If you read Part 1, you know the GPU Spot quota was pending and there wasn’t much to do but wait. Quota requests don’t move fast.

So naturally, my brain did what any SRE’s brain does — started looking for more money to cut. lol.

NAT Gateways. $0.045 per hour per gateway, plus $0.045 per GB processed. In a multi-AZ lab setup, that’s additional money being spent before a single inference request hits the cluster.

So I went digging.

The Idea: IPv6-Only EKS + Egress-Only Internet Gateway

AWS supports IPv6-only EKS clusters, and the economics are actually compelling. An Egress-Only Internet Gateway (EIGW) is free. Nodes and pods can reach the internet for image pulls, SSM, and the Kubernetes API, while unsolicited inbound traffic is blocked at the routing level. No NAT Gateway, no per-GB tax.

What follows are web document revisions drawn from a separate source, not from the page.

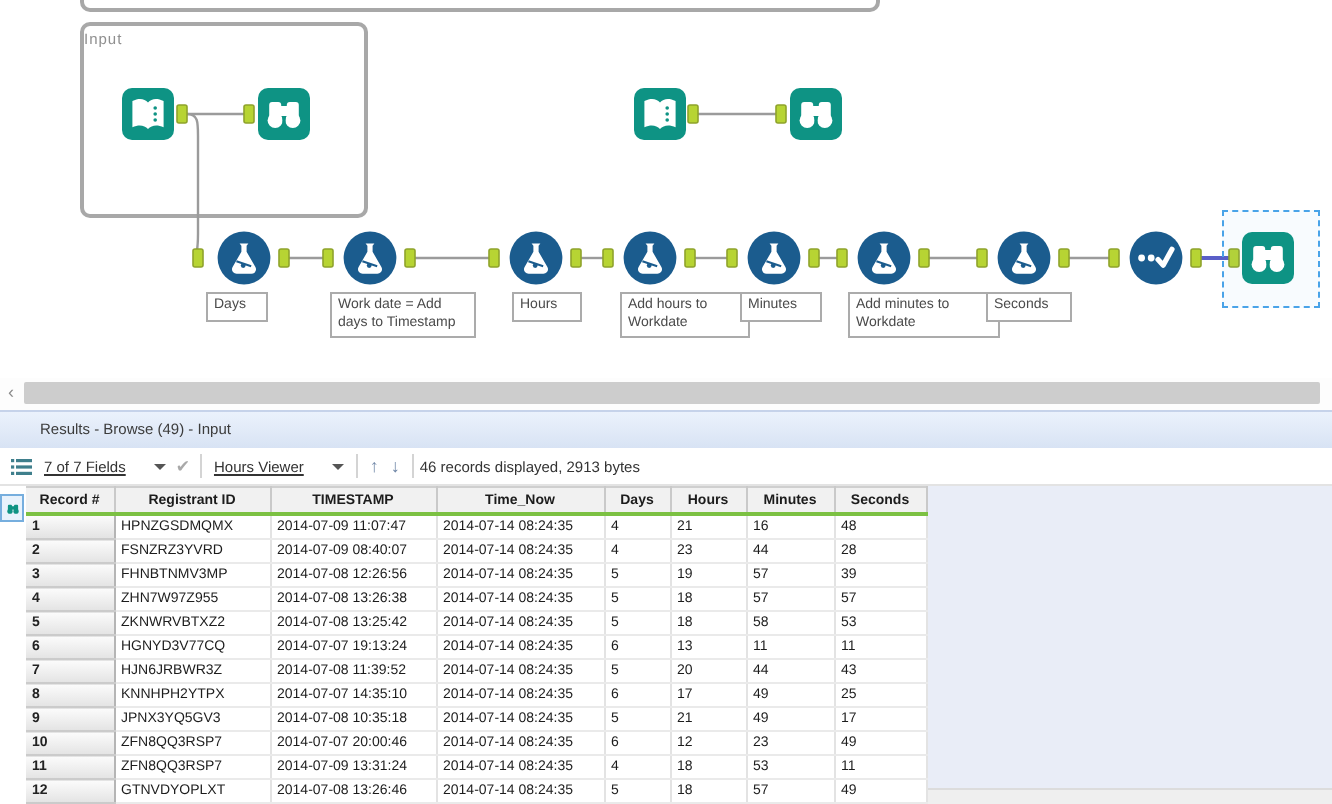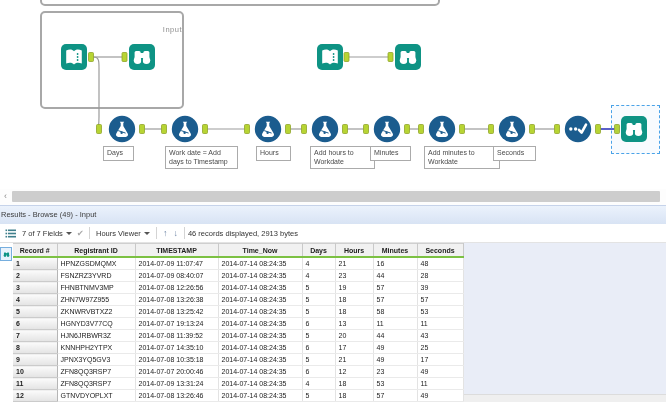--- a/index.html
+++ b/index.html
@@ -12,7 +12,7 @@
   .container-partial{left:40px;top:-20px;width:396px;height:22px;}
   .container-input{left:40px;top:11px;width:140px;height:94px;}
   .container-output{left:295px;top:11px;width:143px;height:94px;}
-  .container-label{display:block;text-align:right;margin-top:12px;font-size:7.5px;color:#8f8f8f;letter-spacing:.5px;}
+  .container-label{display:block;text-align:left;margin-top:2px;font-size:7.5px;color:#8f8f8f;letter-spacing:.5px;}
   .wire-layer{position:absolute;left:0;top:0;pointer-events:none;}
   .tool-icon{position:absolute;}
   .annot{position:absolute;border:1px solid #ababab;background:#fff;color:#4a4a4a;

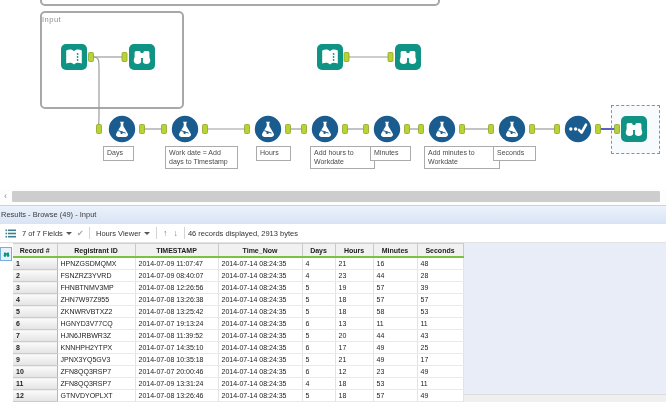--- a/index.html
+++ b/index.html
@@ -29,7 +29,7 @@
   
   .results{position:absolute;left:0;top:205px;width:666px;height:197px;border-top:1px solid #c6d3ea;background:#fff;}
   .results-title{height:18px;background:linear-gradient(#ebf2fc,#d8e3f4);color:#3c3c3c;
-                 font-size:7.5px;line-height:18px;padding-left:1px;}
+                 font-size:7.5px;line-height:18px;padding-left:20px;}
   .results-toolbar{height:18px;background:#fff;border-bottom:1px solid #e3e3e3;display:flex;
                    align-items:center;font-size:7.5px;color:#333;padding-left:2px;}
   .tb-btn{display:inline-flex;align-items:center;gap:3px;padding:0 3px;height:14px;}

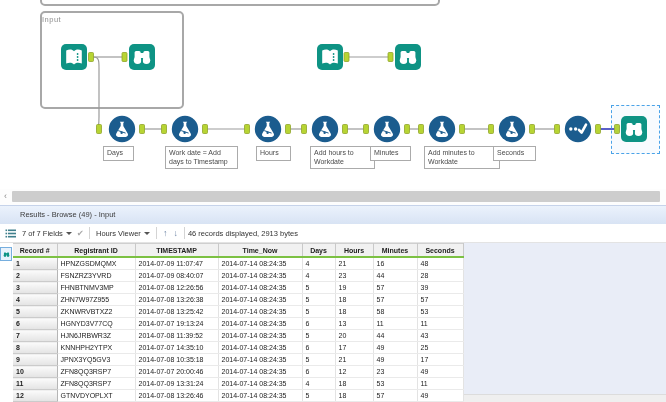--- a/index.html
+++ b/index.html
@@ -32,7 +32,7 @@
                  font-size:7.5px;line-height:18px;padding-left:20px;}
   .results-toolbar{height:18px;background:#fff;border-bottom:1px solid #e3e3e3;display:flex;
                    align-items:center;font-size:7.5px;color:#333;padding-left:2px;}
-  .tb-btn{display:inline-flex;align-items:center;gap:3px;padding:0 3px;height:14px;}
+  .tb-btn{display:inline-flex;align-items:center;gap:14px;padding:0 3px;height:14px;text-decoration:underline;}
   .caret{width:0;height:0;border-left:3px solid transparent;border-right:3px solid transparent;border-top:3.5px solid #555;}
   .tb-sep{border-left:1px solid #d4d4d4;height:12px;margin:0 3px;}
   .tb-check{color:#a9a9a9;font-size:8.5px;padding:0 2px;}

The trade-off is that nodes end up with public IPv6 addresses. For production, that’s a conversation. For a lab? Totally fine with tight security groups.

Here’s what the Terraform changes looked like:

# Free egress for IPv6 — replaces NAT Gateway
resource "aws_egress_only_internet_gateway" "main" {
  vpc_id = aws_vpc.main.id
  tags   = { Name = "smigtech-eks-eigw" }
}

resource "aws_route_table" "main" {
  vpc_id = aws_vpc.main.id

  # IPv4 still needed for some AWS endpoints
  route {
    cidr_block = "0.0.0.0/0"
    gateway_id = aws_internet_gateway.main.id
  }

  # IPv6 outbound via EIGW — no unsolicited inbound
  route {
    ipv6_cidr_block        = "::/0"
    egress_only_gateway_id = aws_egress_only_internet_gateway.main.id
  }
}

And on the cluster itself:

kubernetes_network_config {
  ip_family         = "ipv6"
  service_ipv6_cidr = null  # Let AWS assign from fd00::/8
}

One thing worth knowing: ip_family is set at cluster creation and can’t be changed afterward. Plan before you deploy.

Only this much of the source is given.